In this section, we are going to reiterate on the abstract interpretation from last time and then we are going to introduce a new integer abstraction, namely the interval abstraction, then we are going to show how we can do Unbounded static analysis analysis with no limits. To do this we have to introduce fixpoints, the widening operator, and finally a more efficient algorithm.
A big problem, which we have glazed over so far, are dependent variables. Dependent variables are variables who's solution space are constrained by each other.
Consider the case in Dependent.safeDivByN:
@Case("(0) -> ok")
@Case("(1) -> ok")
public static int safeDivByN(int n) {
if (n != 0) {
return 1 / n;
}
return 0;
}If we run our sign analysis naively on the decompiled code we get the following. The offset column shows the offset, the instruction column, shows the instruction column, and the abstract state column shows abstract state right before the instruction and at what instructions the results are put.
| Offset | Instruction | Abstract State |
|---|---|---|
000 | load:I 0 | |
001 | ifz eq 6 | |
002 | push:I 1 | |
003 | load:I 0 | |
004 | binary:I div | |
005 | return:I | |
006 | push:I 0 | |
007 | return:I |
The problem with the above execution is that we find a divide by zero error, even though it does not exist. This happens because we do not capture the dependency between the integer on the stack and in the locals in the choice in 001.
To fix this we need to add a notion of named values and constraints. In the example above, we could add a named value with constraint indicating that values are the same. We can keep these constraints in addition to the state:
| Offset | Instruction | Abstract State |
|---|---|---|
000 | load:I 0 | |
001 | ifz eq 6 | |
002 | push:I 1 | |
003 | load:I 0 | |
004 | binary:I div | |
005 | return:I | |
006 | push:I 0 | |
007 | return:I |
Now we can see that we can constrain the state-space of the named values inside each of the branches allowing for more precise results.
A couple of things to keep in mind when using named values, is that
They should not change. Which means that if a variable, like a local is overridden, we need to create a new named value, so that values copied out of the locals do not change, when the original variable change.
Try to be smart about when to create named values and when to remove them again, as too many named variables might make your analysis slow.
Try to think about what instructions that create dependencies between values. Some examples are dup and load, but array and field accesses does the same.
It is possible to capture more interesting relationships between values. This is especially important when they depend on each other.
@Case("(0, 0) -> ok")
@Case("(1, 1) -> ok")
public static int safeDivAByB(int a, int b) {
if (a >= 0) {
if (b > a) {
return a / b
}
}
return 0;
}The example above contains no errors. But this would be hard for our current techniques to detect. To maintain these constraints efficiently we can use Polyhedrons (Cousot 1978) or most of the time faster Octagons (Miné 2006).

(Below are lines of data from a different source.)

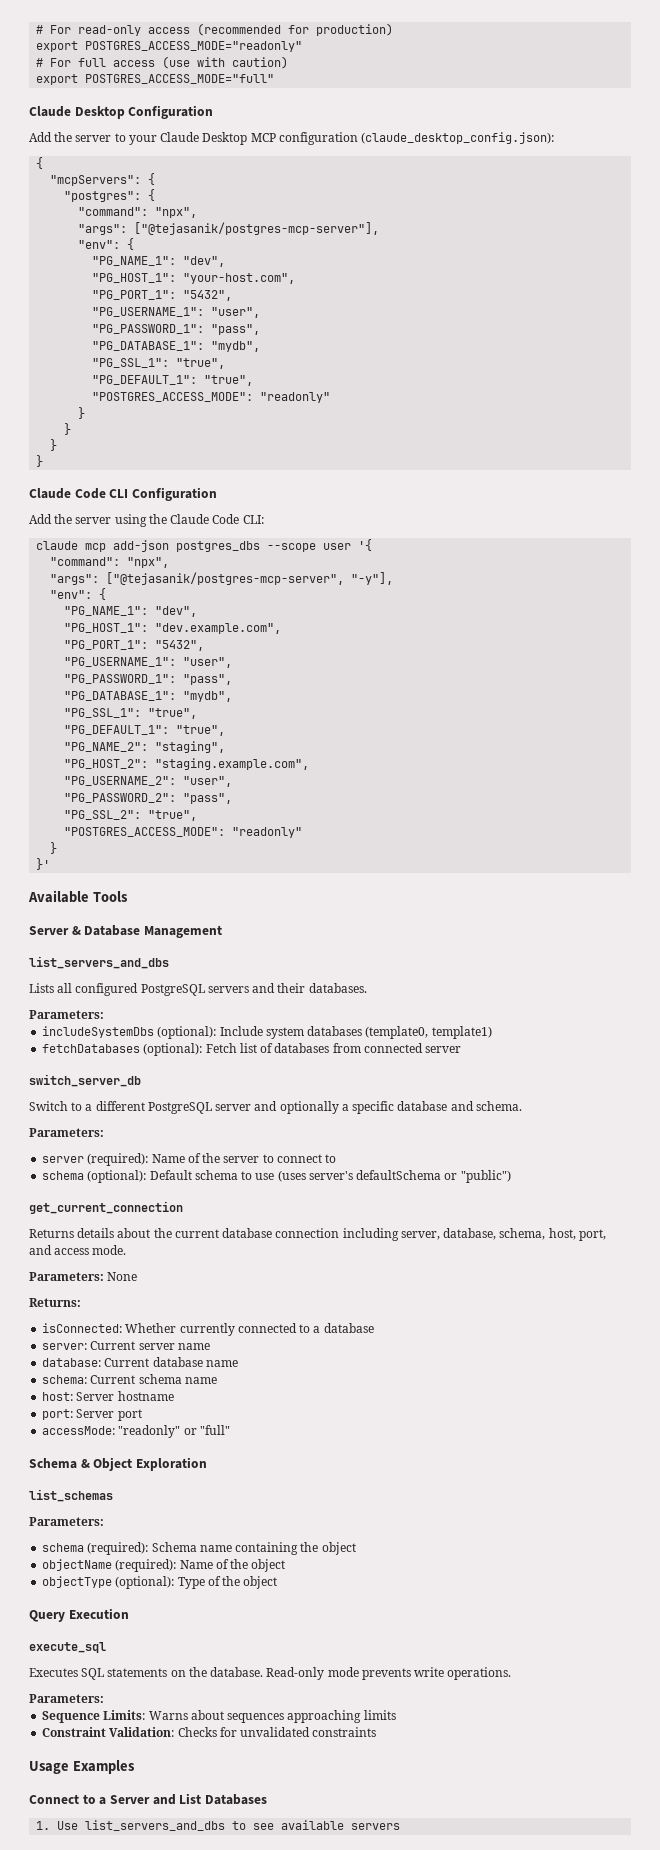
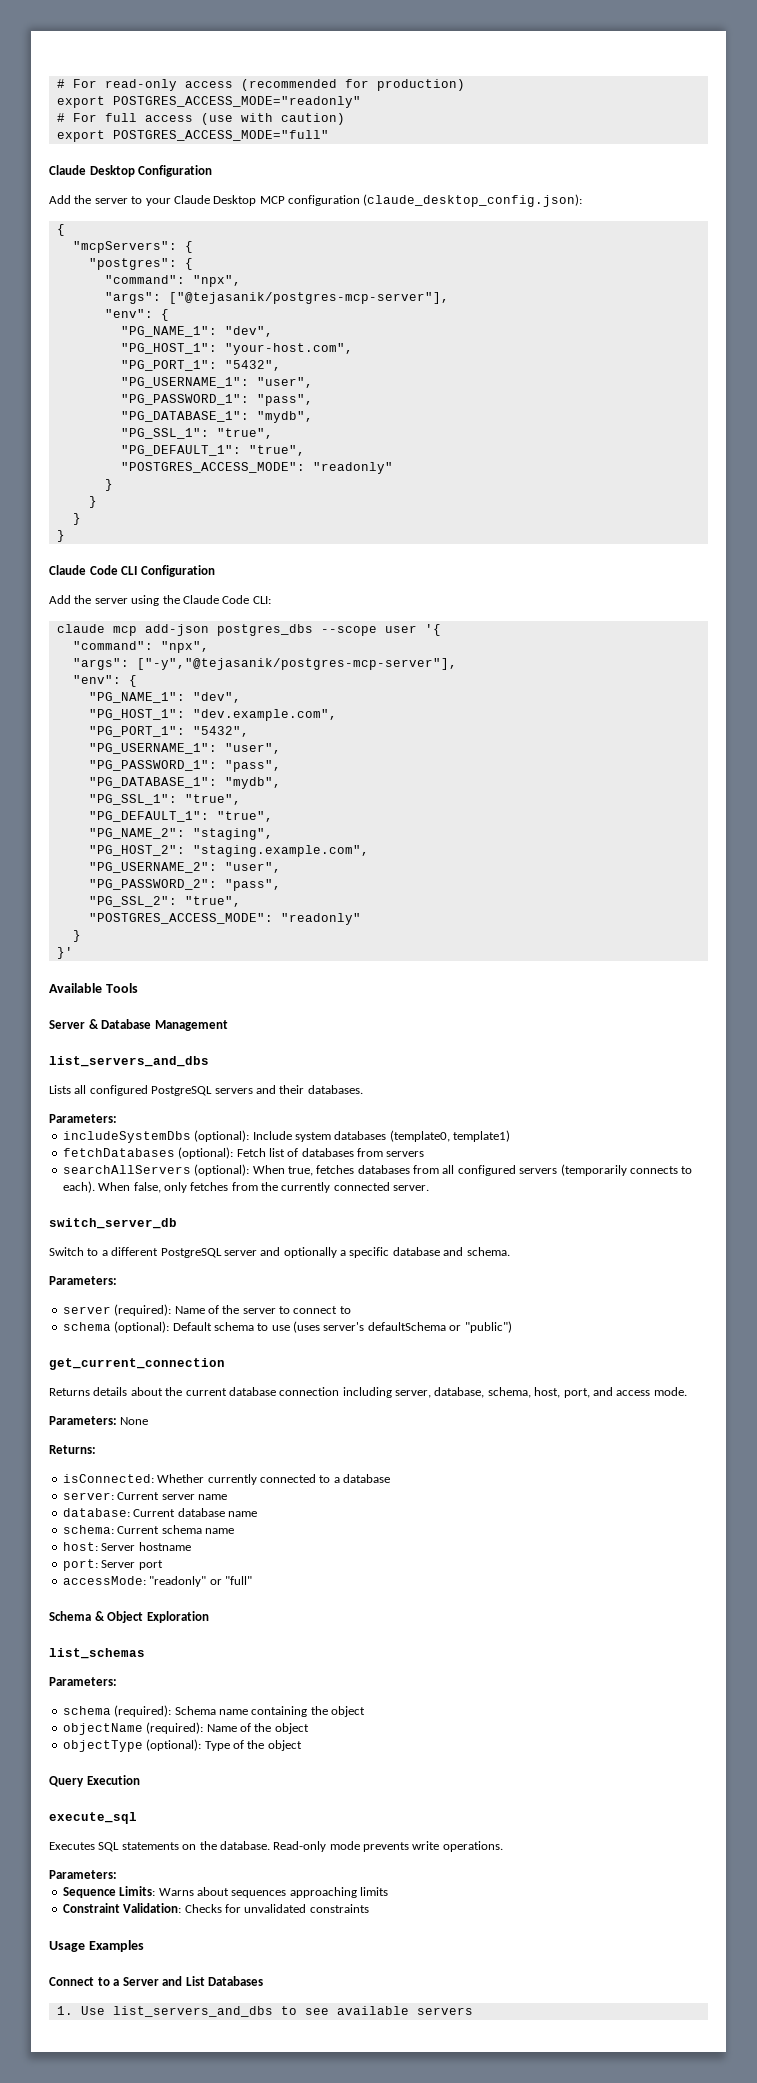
- "args": ["@tejasanik/postgres-mcp-server", "-y"],
+ "args": ["-y","@tejasanik/postgres-mcp-server"],
- fetchDatabases (optional): Fetch list of databases from connected server
+ fetchDatabases (optional): Fetch list of databases from servers
+ searchAllServers (optional): When true, fetches databases from all configured servers (temporarily connects to each). When false, only fetches from the currently connected server.

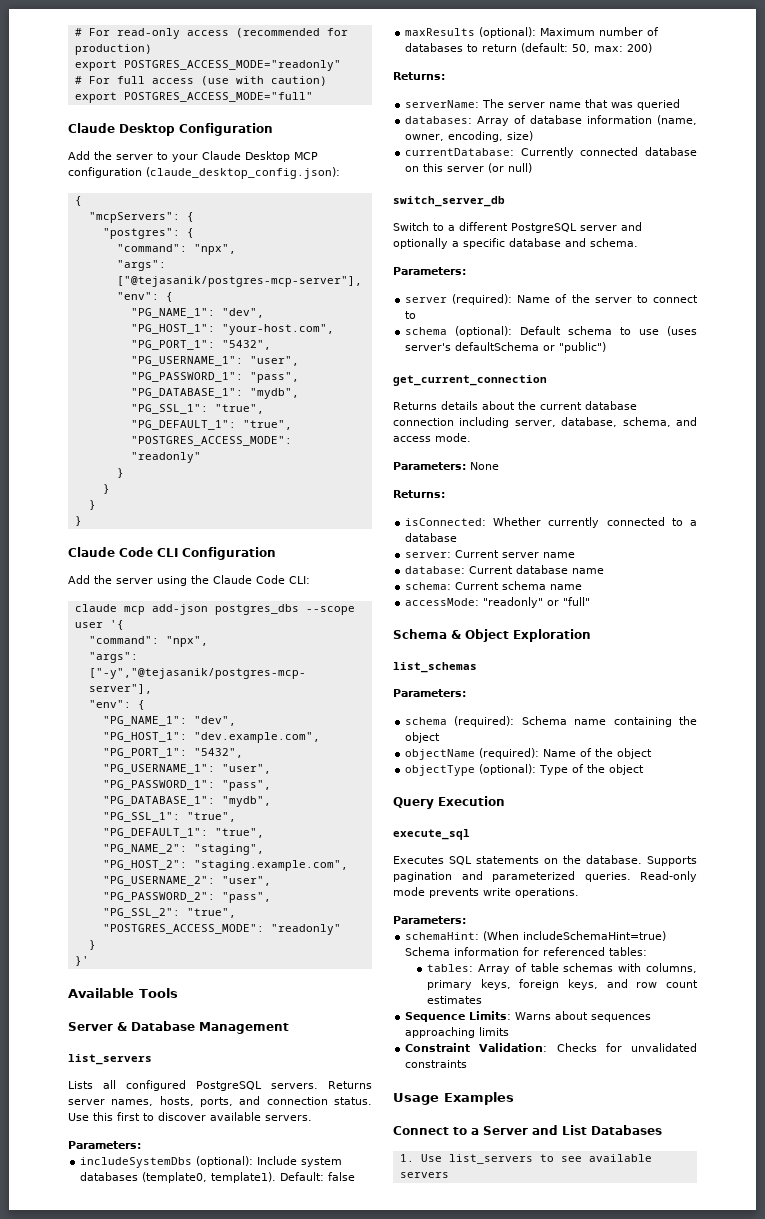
  Server & Database Management
- list_servers_and_dbs
+ list_servers
- Lists all configured PostgreSQL servers and their databases.
+ Lists all configured PostgreSQL servers. Returns server names, hosts, ports, and connection status. Use this first to discover available servers.
- includeSystemDbs (optional): Include system databases (template0, template1)
- fetchDatabases (optional): Fetch list of databases from servers
- searchAllServers (optional): When true, fetches databases from all configured servers (temporarily connects to each). When false, only fetches from the currently connected server.
+ includeSystemDbs (optional): Include system databases (template0, template1). Default: false
+ maxResults (optional): Maximum number of databases to return (default: 50, max: 200)
+ Returns:
+ serverName: The server name that was queried
+ databases: Array of database information (name, owner, encoding, size)
+ currentDatabase: Currently connected database on this server (or null)
- Returns details about the current database connection including server, database, schema, host, port, and access mode.
+ Returns details about the current database connection including server, database, schema, and access mode.
- host: Server hostname
- port: Server port
+ Supports pagination and parameterized queries.
+ schemaHint: (When includeSchemaHint=true) Schema information for referenced tables:
+ tables: Array of table schemas with columns, primary keys, foreign keys, and row count estimates
- 1. Use list_servers_and_dbs to see available servers
+ 1. Use list_servers to see available servers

First, we are going to look at what an implementation might look like. Because we are going to step all states at the same time, we need an manystep function (Bounded Abstract Interpretation (§3)). Here we take a set of states (abstracted by A), and yield all the states (or final states) which could be produced by it (The State Abstraction (§3.1)).

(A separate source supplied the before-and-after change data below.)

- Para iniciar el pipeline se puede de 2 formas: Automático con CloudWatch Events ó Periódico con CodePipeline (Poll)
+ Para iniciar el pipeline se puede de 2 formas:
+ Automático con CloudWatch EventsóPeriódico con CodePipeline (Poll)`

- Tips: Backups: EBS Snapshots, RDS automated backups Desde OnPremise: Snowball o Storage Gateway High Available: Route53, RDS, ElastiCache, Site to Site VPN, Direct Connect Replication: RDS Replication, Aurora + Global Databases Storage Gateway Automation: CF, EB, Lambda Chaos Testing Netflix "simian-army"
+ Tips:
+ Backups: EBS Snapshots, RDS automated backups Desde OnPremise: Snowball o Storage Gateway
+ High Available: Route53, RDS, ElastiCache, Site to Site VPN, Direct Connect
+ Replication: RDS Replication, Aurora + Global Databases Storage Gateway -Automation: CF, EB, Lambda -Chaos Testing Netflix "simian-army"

def manystep(sts : StateSet[A]) -> Iteratable[A | str]:
...To run our bounded static analysis, we first have to compute the initial state, from the initial method (methodid), then we can simply run this a bounded number of times, and joining the results every time.
final = {}
sts = A.initialstate_from_method(methodid)
for i in range(MAX_STEPS):
for s in manystep(sts):
if isinstance(s, str):
final.add(s)
else:
sts |= s
log.info(f"The following final states {final} is possible in {MAX_STEPS}")The first thing we do is we ask the state set to break it down per instruction (see The Per-Instruction Abstraction (§3.2)), we do this so we can process the states at the same instruction at the same time.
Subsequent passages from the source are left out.